Top of Given data

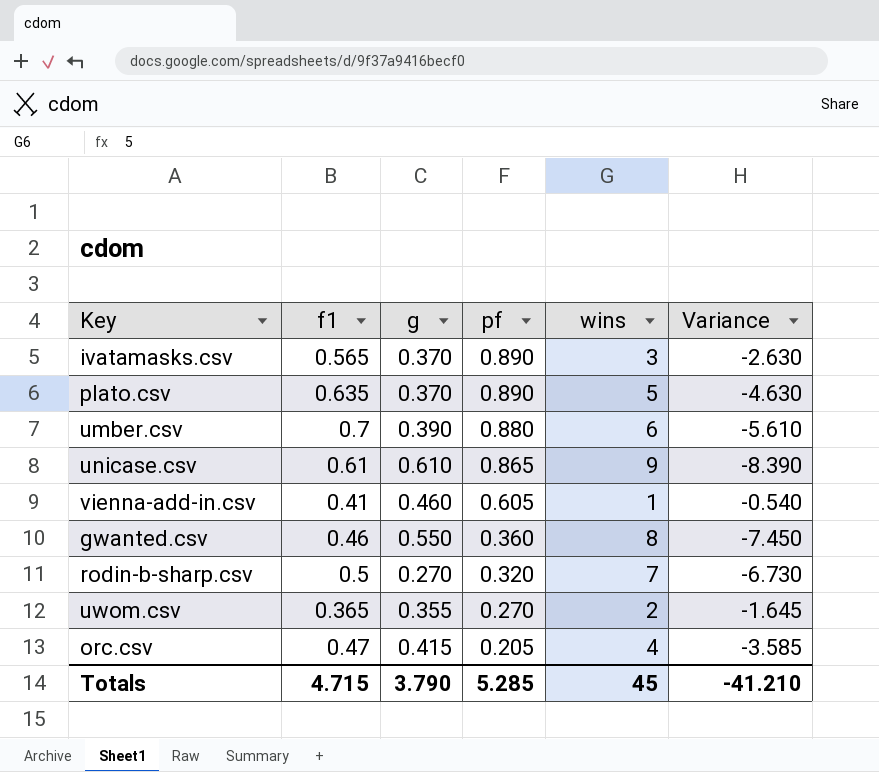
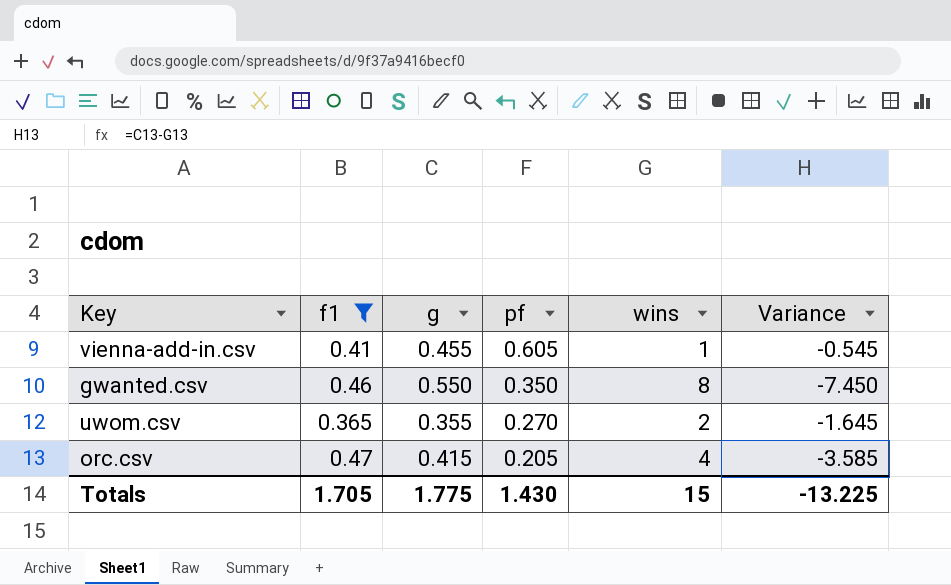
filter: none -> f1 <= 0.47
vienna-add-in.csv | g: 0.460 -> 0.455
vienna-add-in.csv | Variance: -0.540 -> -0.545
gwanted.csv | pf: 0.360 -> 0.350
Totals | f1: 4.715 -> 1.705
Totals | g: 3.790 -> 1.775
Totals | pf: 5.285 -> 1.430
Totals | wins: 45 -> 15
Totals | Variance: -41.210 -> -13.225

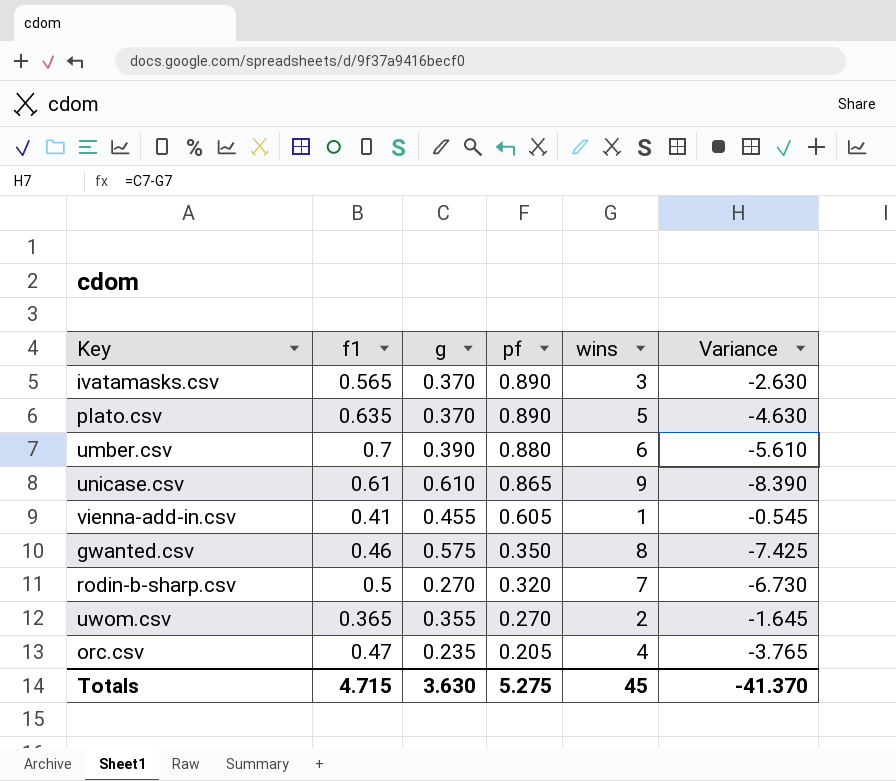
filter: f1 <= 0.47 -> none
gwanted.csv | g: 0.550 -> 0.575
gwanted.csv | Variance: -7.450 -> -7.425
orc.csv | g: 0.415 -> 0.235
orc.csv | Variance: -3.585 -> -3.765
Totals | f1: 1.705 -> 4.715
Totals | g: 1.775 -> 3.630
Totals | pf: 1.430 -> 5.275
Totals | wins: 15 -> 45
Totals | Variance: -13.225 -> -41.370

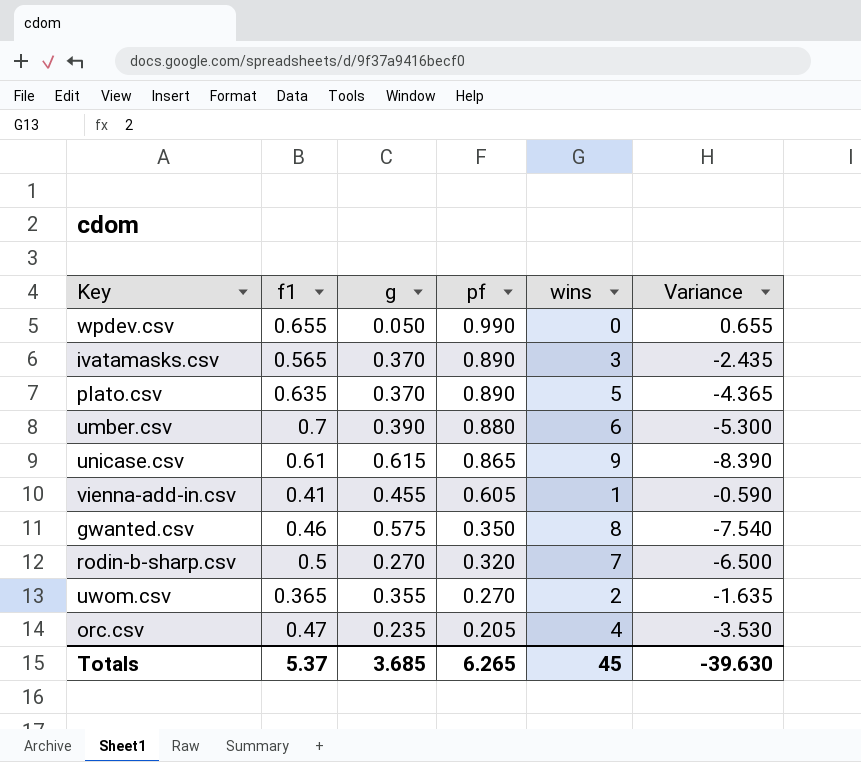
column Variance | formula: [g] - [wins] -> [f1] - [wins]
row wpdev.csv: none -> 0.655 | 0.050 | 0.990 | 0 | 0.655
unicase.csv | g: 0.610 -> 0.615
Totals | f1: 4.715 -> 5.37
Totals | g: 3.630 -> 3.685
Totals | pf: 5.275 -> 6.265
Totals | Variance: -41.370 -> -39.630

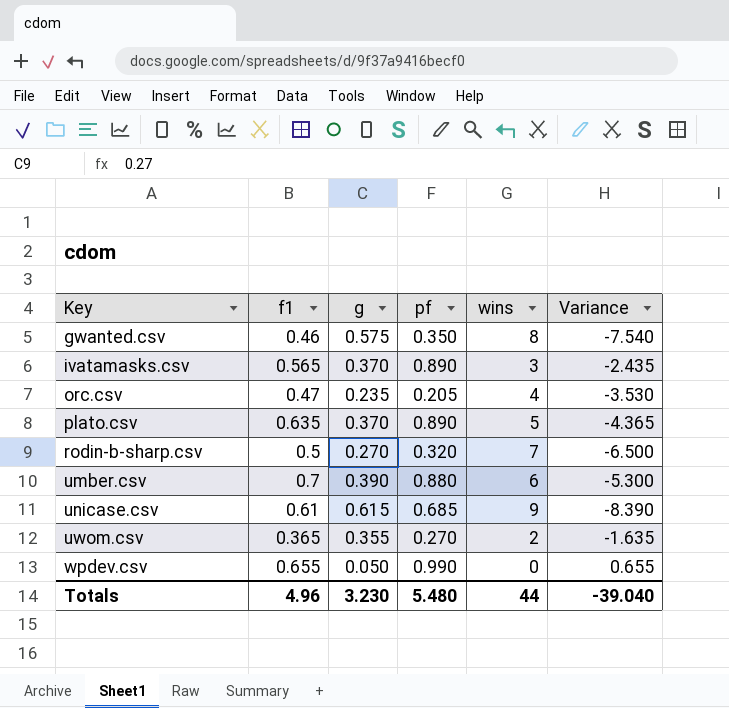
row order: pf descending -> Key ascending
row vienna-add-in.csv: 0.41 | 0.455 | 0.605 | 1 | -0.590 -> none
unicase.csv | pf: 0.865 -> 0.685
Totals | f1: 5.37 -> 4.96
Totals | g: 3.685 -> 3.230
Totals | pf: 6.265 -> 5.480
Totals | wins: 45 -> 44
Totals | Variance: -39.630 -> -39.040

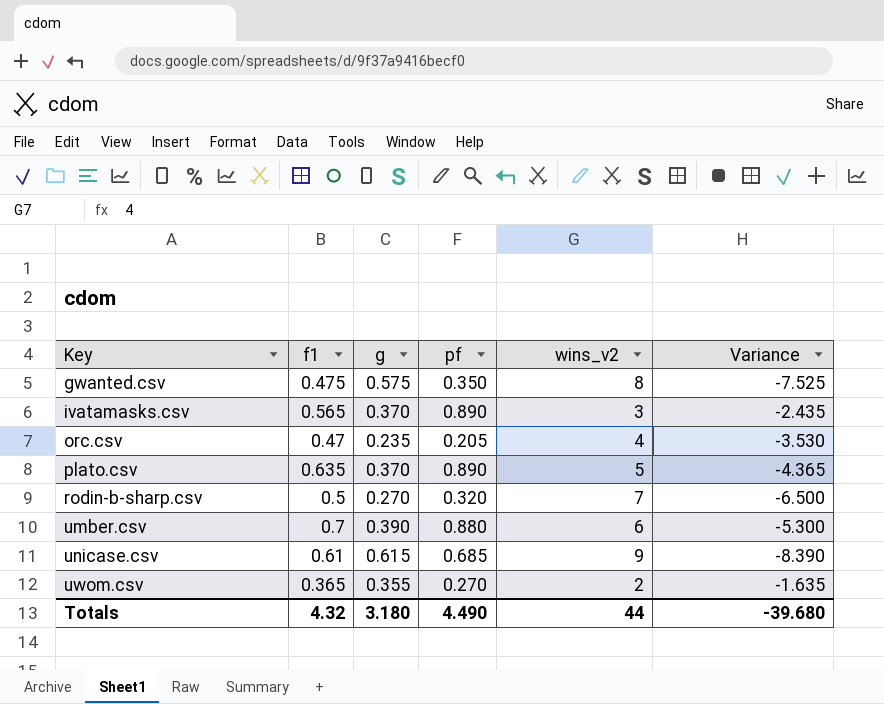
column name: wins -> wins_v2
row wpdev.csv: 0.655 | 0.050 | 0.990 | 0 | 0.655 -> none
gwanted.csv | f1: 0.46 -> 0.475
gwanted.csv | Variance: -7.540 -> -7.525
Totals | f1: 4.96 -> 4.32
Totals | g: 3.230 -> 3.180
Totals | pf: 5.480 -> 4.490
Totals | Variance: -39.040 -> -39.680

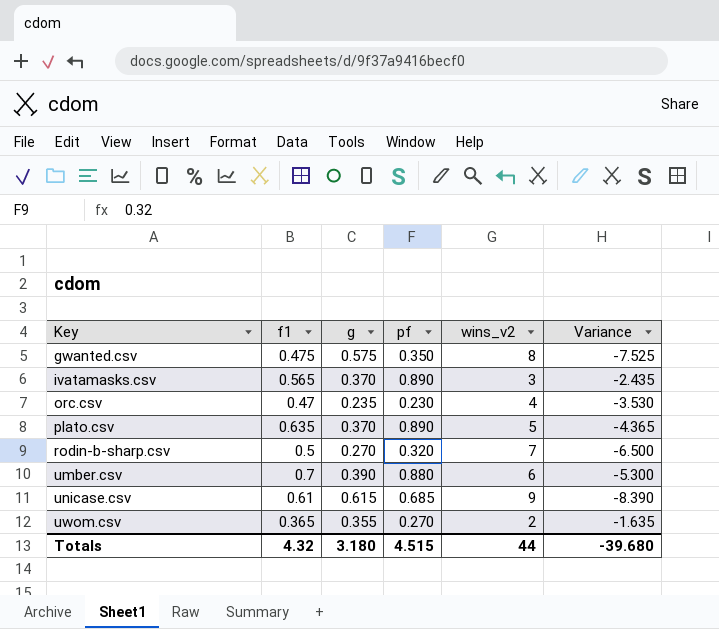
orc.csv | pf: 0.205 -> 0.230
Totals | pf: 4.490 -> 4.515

Bottom of Given data

§ **Your objective**: In the records above, find each line with the string "unicase" and list it.

§ **Your response**:
unicase.csv | g: 0.610 -> 0.615
unicase.csv | pf: 0.865 -> 0.685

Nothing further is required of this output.